[Work task] The answer is the set of lines that include "days", copied from the data below.
══ Given data
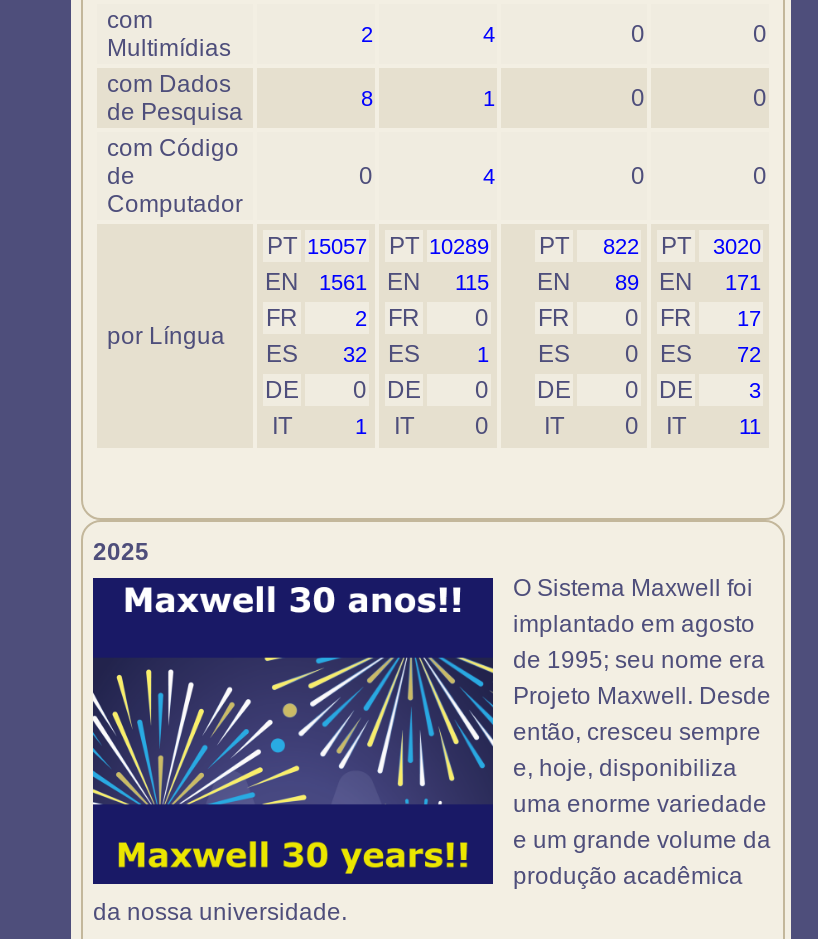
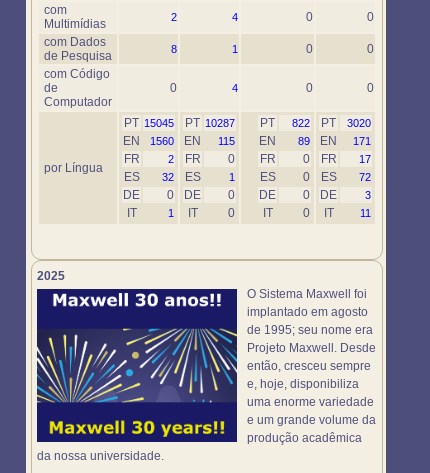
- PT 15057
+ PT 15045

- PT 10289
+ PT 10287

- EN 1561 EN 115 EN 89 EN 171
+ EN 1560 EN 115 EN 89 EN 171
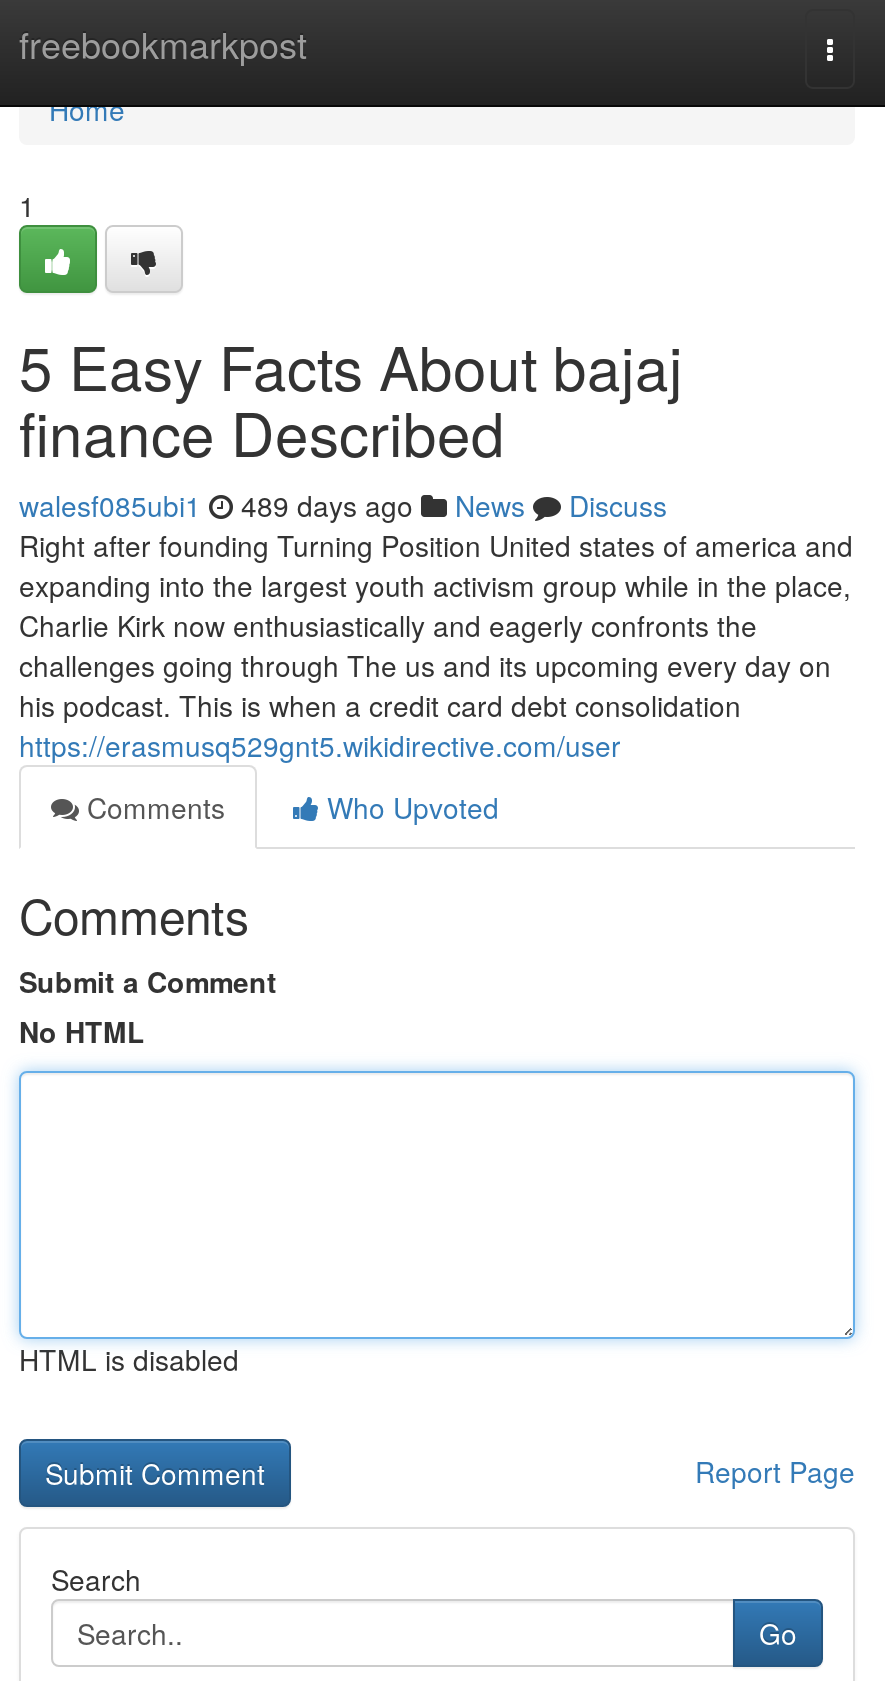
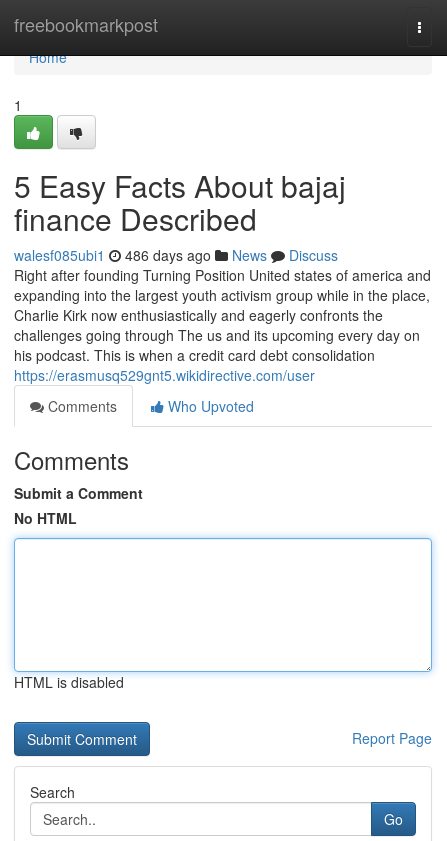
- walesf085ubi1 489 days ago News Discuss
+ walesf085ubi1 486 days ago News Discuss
════
[Answer below]
- walesf085ubi1 489 days ago News Discuss
+ walesf085ubi1 486 days ago News Discuss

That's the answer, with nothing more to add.